Search the entries for the word "text" and report each line that has it.

_Provided entries:_
========================================================================

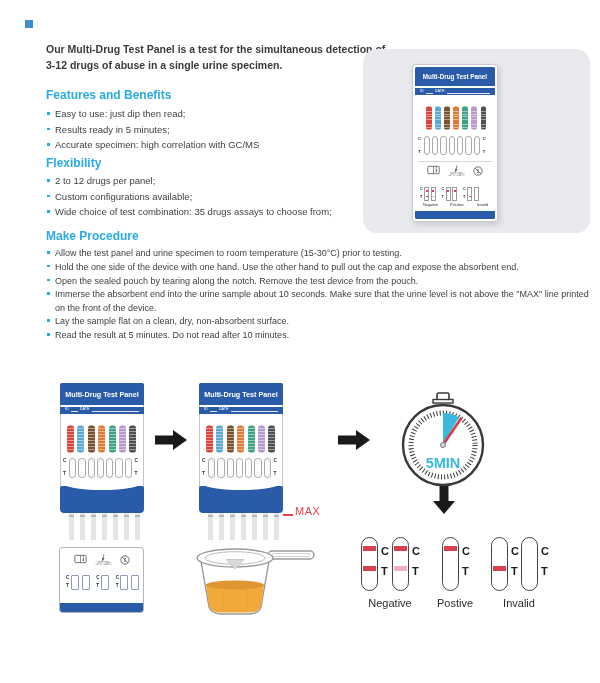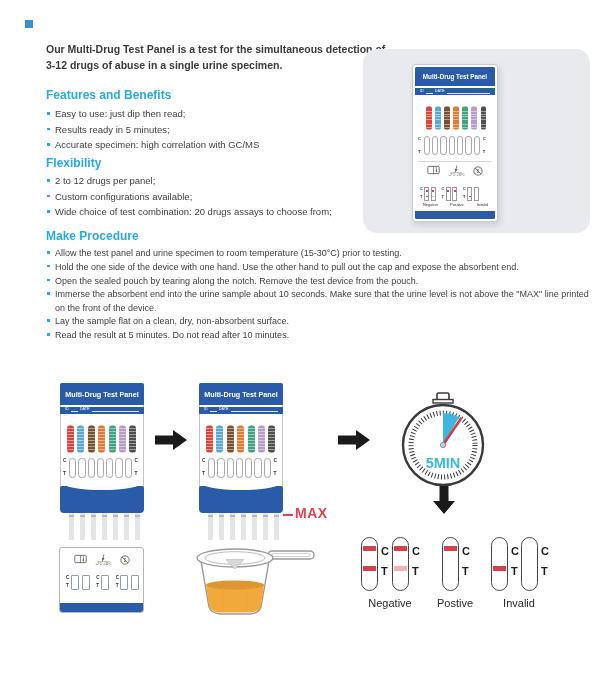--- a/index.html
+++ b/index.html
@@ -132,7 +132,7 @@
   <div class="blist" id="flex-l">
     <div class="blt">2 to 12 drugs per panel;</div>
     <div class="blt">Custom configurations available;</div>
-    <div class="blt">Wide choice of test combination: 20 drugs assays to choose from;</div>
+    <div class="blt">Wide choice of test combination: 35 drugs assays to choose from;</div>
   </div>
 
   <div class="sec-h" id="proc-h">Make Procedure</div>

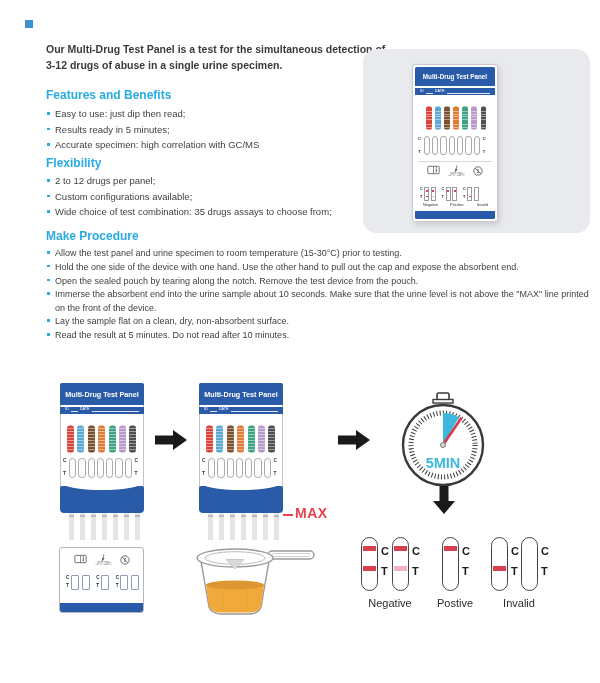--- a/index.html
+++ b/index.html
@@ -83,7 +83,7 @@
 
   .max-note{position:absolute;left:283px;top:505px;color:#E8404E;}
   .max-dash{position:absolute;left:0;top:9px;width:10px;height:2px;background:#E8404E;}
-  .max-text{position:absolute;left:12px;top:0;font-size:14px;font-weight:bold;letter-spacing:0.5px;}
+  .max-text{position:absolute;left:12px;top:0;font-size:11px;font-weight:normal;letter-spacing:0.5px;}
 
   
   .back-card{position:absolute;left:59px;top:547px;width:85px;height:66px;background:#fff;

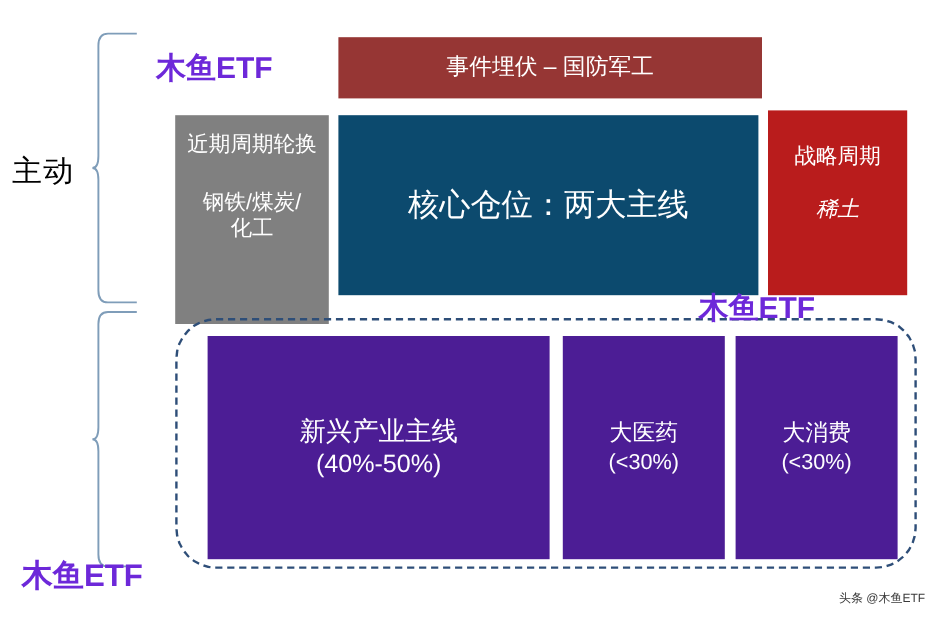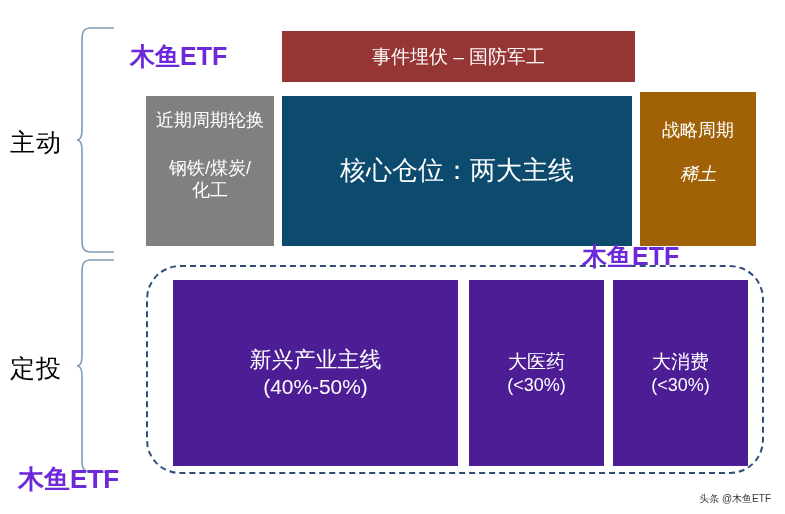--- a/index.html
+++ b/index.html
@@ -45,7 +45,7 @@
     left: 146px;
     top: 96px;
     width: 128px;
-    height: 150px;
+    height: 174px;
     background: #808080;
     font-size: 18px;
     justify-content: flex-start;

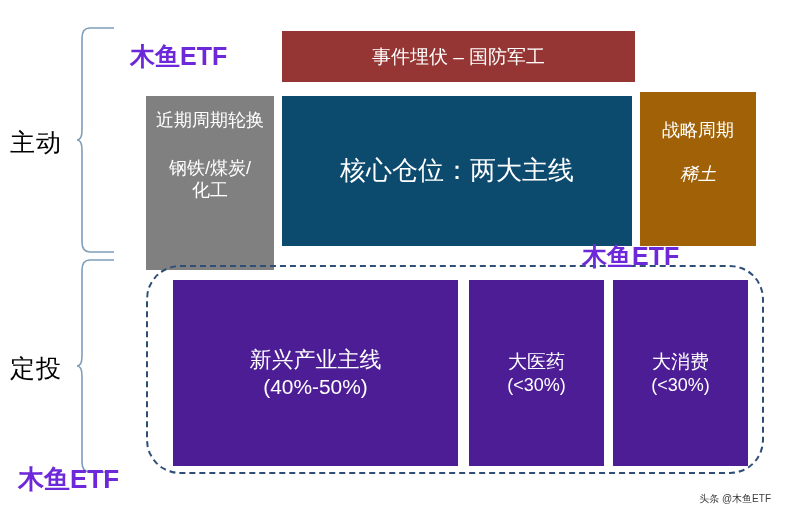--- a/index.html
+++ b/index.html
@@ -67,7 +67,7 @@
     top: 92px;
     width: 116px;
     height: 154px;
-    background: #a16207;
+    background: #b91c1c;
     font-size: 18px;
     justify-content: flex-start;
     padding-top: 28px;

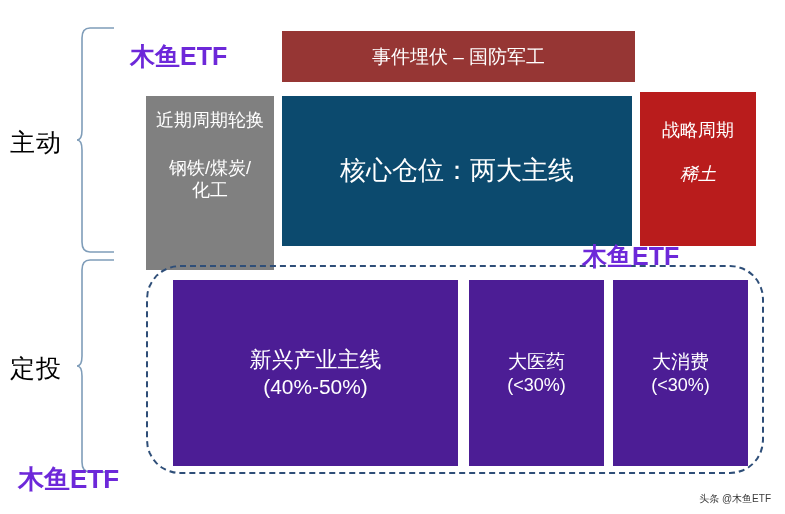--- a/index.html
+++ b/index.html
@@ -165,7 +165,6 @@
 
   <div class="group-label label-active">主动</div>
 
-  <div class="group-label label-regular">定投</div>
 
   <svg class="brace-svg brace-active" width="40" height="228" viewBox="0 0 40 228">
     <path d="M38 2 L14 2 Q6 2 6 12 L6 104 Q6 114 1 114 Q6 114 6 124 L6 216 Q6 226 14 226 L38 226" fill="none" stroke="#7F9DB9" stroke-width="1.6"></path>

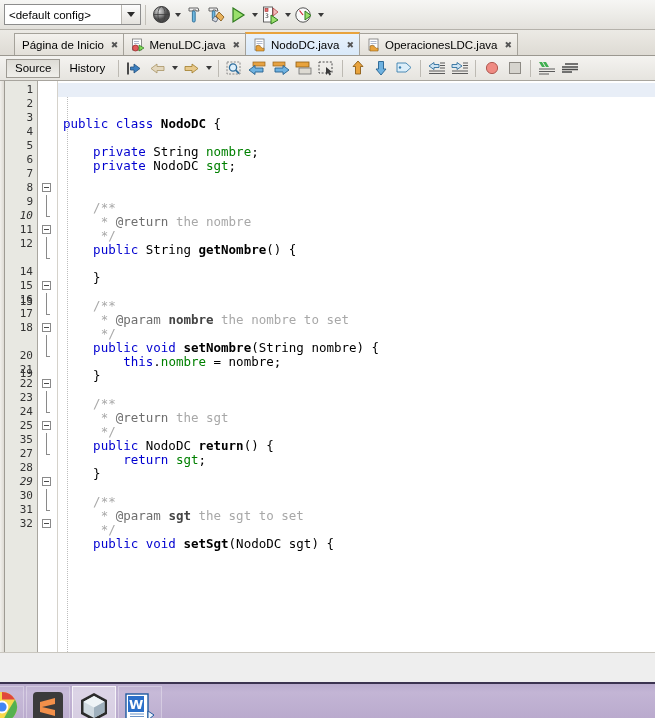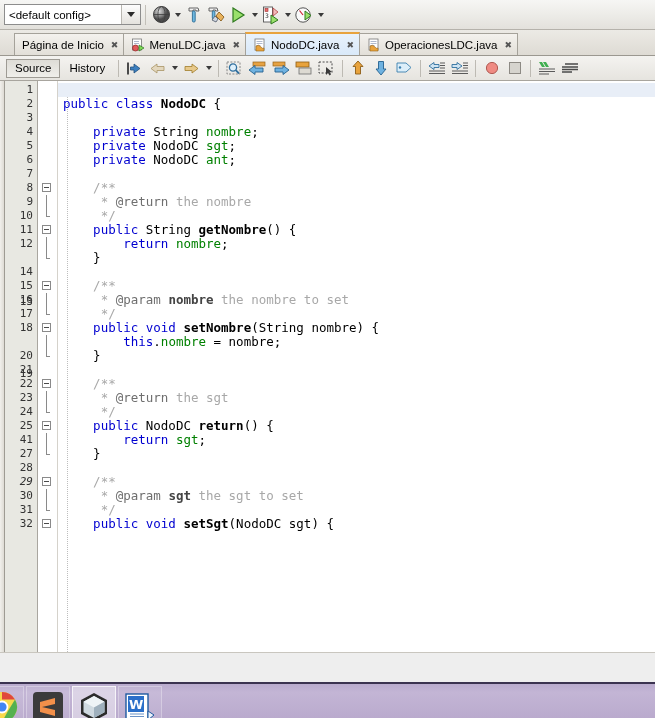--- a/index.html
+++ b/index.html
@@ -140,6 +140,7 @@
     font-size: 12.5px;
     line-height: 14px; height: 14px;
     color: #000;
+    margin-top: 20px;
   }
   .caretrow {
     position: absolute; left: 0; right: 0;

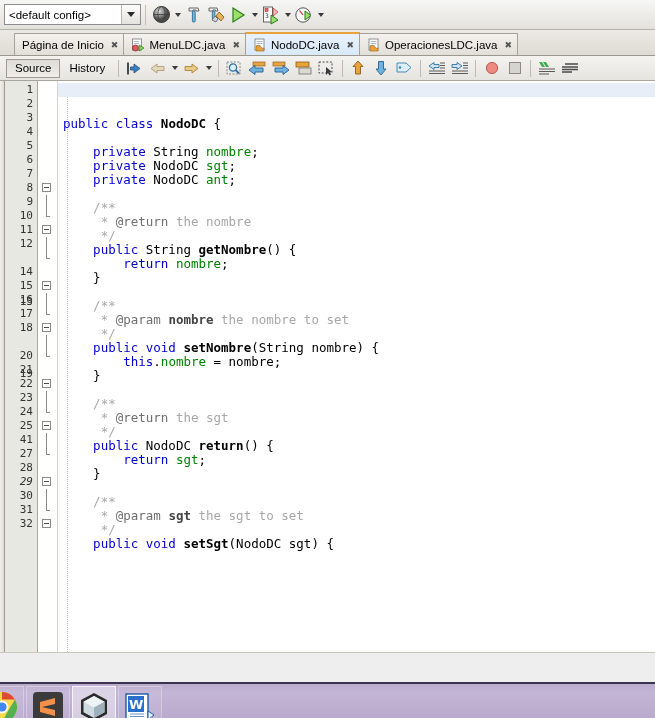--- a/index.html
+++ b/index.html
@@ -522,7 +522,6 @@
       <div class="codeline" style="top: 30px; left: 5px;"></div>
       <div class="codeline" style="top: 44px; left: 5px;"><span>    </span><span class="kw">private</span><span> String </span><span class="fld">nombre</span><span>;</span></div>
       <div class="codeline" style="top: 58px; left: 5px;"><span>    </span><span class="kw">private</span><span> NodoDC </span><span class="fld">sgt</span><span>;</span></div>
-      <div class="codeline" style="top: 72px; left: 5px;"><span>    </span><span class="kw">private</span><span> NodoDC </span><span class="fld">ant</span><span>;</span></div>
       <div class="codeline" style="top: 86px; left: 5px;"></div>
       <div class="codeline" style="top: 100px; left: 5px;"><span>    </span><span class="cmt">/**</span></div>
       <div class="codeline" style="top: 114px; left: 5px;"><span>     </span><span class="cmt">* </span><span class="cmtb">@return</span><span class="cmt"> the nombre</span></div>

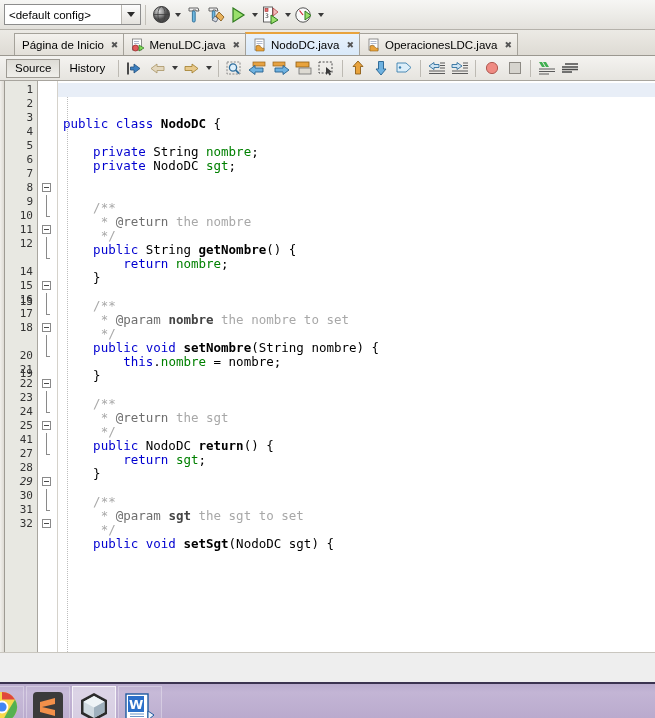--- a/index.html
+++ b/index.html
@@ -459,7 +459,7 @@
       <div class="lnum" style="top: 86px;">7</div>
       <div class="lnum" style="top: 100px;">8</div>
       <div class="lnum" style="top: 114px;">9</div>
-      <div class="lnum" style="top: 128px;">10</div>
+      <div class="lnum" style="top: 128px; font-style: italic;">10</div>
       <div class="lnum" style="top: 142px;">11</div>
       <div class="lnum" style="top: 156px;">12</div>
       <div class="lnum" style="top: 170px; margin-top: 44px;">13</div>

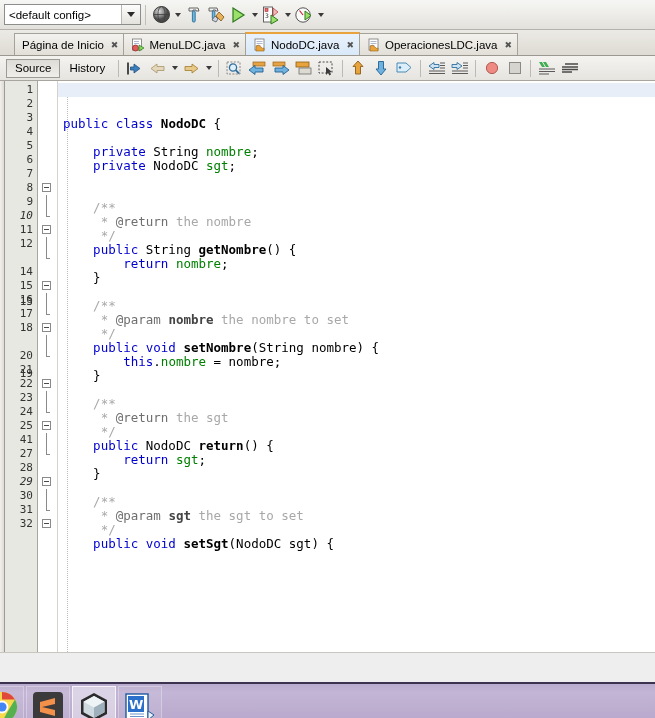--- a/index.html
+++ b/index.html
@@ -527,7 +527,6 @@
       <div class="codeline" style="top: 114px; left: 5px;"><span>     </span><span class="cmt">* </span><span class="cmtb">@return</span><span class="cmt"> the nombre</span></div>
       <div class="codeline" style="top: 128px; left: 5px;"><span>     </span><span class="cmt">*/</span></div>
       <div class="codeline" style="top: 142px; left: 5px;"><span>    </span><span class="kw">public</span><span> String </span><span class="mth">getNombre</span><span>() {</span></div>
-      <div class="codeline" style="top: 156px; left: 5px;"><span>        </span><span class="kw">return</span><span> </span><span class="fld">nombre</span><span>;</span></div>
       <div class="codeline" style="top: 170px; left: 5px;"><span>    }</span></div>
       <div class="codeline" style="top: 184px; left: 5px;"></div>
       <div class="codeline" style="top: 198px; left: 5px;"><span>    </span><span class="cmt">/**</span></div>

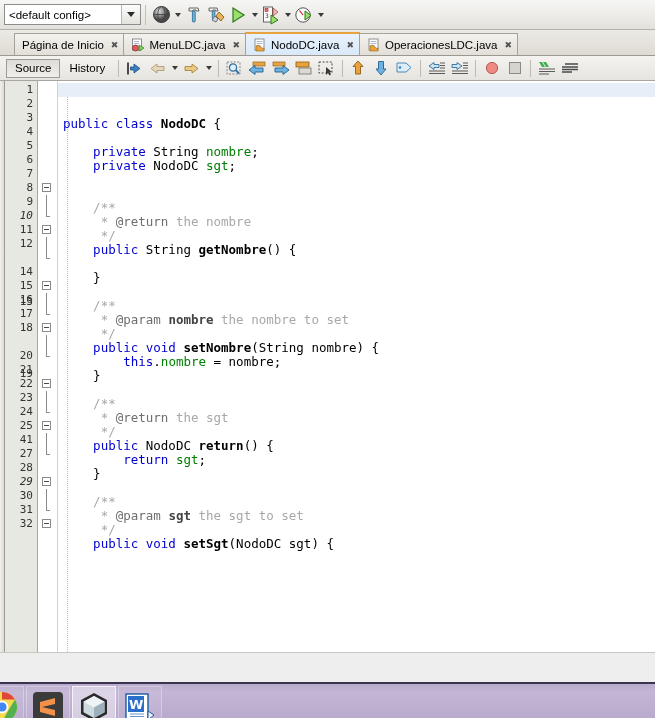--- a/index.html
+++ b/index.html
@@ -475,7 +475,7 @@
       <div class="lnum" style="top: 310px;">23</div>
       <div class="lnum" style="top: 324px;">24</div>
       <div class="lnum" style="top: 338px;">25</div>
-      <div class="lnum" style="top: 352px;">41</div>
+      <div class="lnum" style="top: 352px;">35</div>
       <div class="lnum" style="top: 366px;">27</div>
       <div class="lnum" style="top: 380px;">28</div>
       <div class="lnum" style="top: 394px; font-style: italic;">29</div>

========================================================================

_Exercise result:_
-  .max-text{position:absolute;left:12px;top:0;font-size:14px;font-weight:bold;letter-spacing:0.5px;}
+  .max-text{position:absolute;left:12px;top:0;font-size:11px;font-weight:normal;letter-spacing:0.5px;}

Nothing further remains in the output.